Stored items
BEGIN

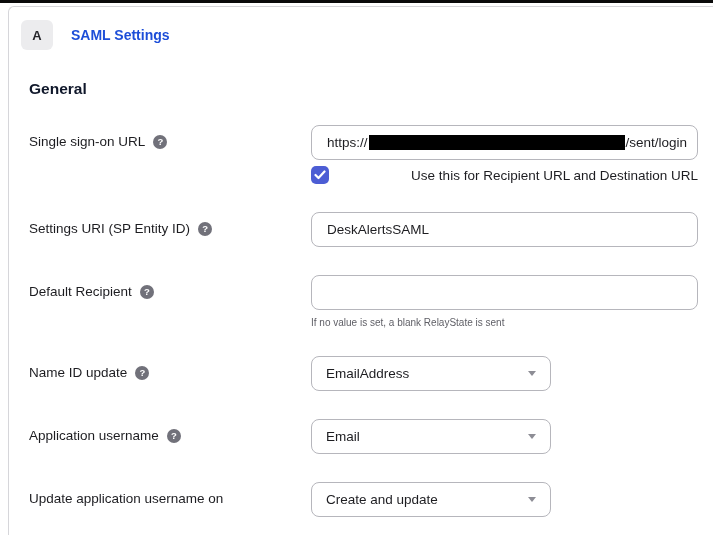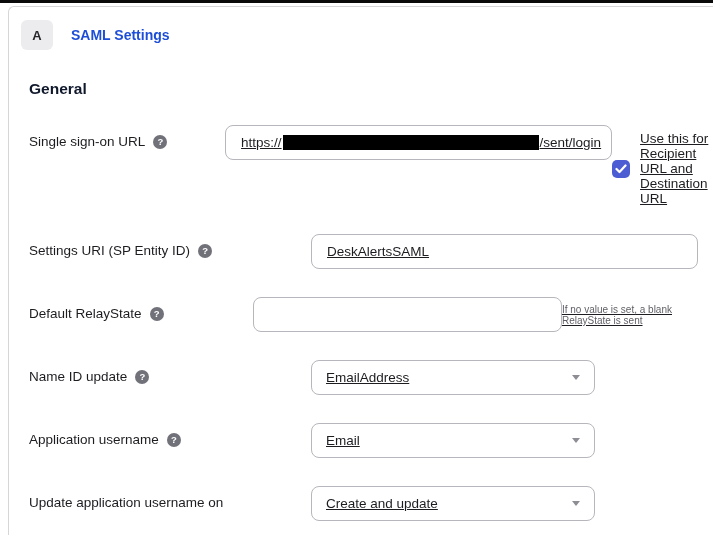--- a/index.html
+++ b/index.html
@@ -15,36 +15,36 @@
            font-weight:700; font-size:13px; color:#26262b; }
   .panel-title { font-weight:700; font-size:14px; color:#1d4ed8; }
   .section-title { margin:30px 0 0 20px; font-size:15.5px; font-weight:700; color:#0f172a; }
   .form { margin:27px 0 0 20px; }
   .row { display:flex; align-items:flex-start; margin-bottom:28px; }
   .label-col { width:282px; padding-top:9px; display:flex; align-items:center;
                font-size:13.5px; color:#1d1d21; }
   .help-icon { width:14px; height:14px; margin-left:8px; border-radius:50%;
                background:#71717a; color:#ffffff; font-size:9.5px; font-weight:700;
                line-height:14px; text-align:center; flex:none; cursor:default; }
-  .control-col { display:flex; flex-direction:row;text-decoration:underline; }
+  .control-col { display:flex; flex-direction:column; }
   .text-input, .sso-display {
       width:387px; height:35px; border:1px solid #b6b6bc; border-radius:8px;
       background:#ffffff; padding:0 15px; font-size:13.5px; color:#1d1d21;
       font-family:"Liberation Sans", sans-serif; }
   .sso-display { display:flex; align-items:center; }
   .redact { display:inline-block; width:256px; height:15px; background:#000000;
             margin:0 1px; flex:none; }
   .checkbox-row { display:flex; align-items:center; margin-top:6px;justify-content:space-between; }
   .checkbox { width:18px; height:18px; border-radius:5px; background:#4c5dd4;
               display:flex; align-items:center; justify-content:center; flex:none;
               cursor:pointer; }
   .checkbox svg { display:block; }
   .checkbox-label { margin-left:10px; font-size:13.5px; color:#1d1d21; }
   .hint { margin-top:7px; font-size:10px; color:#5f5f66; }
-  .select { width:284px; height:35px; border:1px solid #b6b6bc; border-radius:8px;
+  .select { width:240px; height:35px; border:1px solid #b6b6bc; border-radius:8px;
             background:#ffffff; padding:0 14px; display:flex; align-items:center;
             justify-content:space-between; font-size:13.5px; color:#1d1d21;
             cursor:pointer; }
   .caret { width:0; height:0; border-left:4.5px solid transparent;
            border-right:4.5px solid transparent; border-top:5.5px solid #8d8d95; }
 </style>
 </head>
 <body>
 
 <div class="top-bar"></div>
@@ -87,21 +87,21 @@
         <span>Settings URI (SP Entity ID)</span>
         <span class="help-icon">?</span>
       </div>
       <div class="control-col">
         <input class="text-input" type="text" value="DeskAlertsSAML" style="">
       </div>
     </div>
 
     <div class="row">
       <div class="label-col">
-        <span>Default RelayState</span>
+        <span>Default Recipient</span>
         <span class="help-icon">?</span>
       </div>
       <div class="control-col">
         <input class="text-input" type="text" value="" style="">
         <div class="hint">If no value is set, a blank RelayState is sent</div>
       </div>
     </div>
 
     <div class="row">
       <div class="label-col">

END

THE TASK: Word for word, write out the lines from the top of the records above down to the line holding "width:387px; height:35px; border:1px", inclusive, but not the pictures.

TASK OUTPUT:
--- a/index.html
+++ b/index.html
@@ -15,36 +15,36 @@
            font-weight:700; font-size:13px; color:#26262b; }
   .panel-title { font-weight:700; font-size:14px; color:#1d4ed8; }
   .section-title { margin:30px 0 0 20px; font-size:15.5px; font-weight:700; color:#0f172a; }
   .form { margin:27px 0 0 20px; }
   .row { display:flex; align-items:flex-start; margin-bottom:28px; }
   .label-col { width:282px; padding-top:9px; display:flex; align-items:center;
                font-size:13.5px; color:#1d1d21; }
   .help-icon { width:14px; height:14px; margin-left:8px; border-radius:50%;
                background:#71717a; color:#ffffff; font-size:9.5px; font-weight:700;
                line-height:14px; text-align:center; flex:none; cursor:default; }
-  .control-col { display:flex; flex-direction:row;text-decoration:underline; }
+  .control-col { display:flex; flex-direction:column; }
   .text-input, .sso-display {
       width:387px; height:35px; border:1px solid #b6b6bc; border-radius:8px;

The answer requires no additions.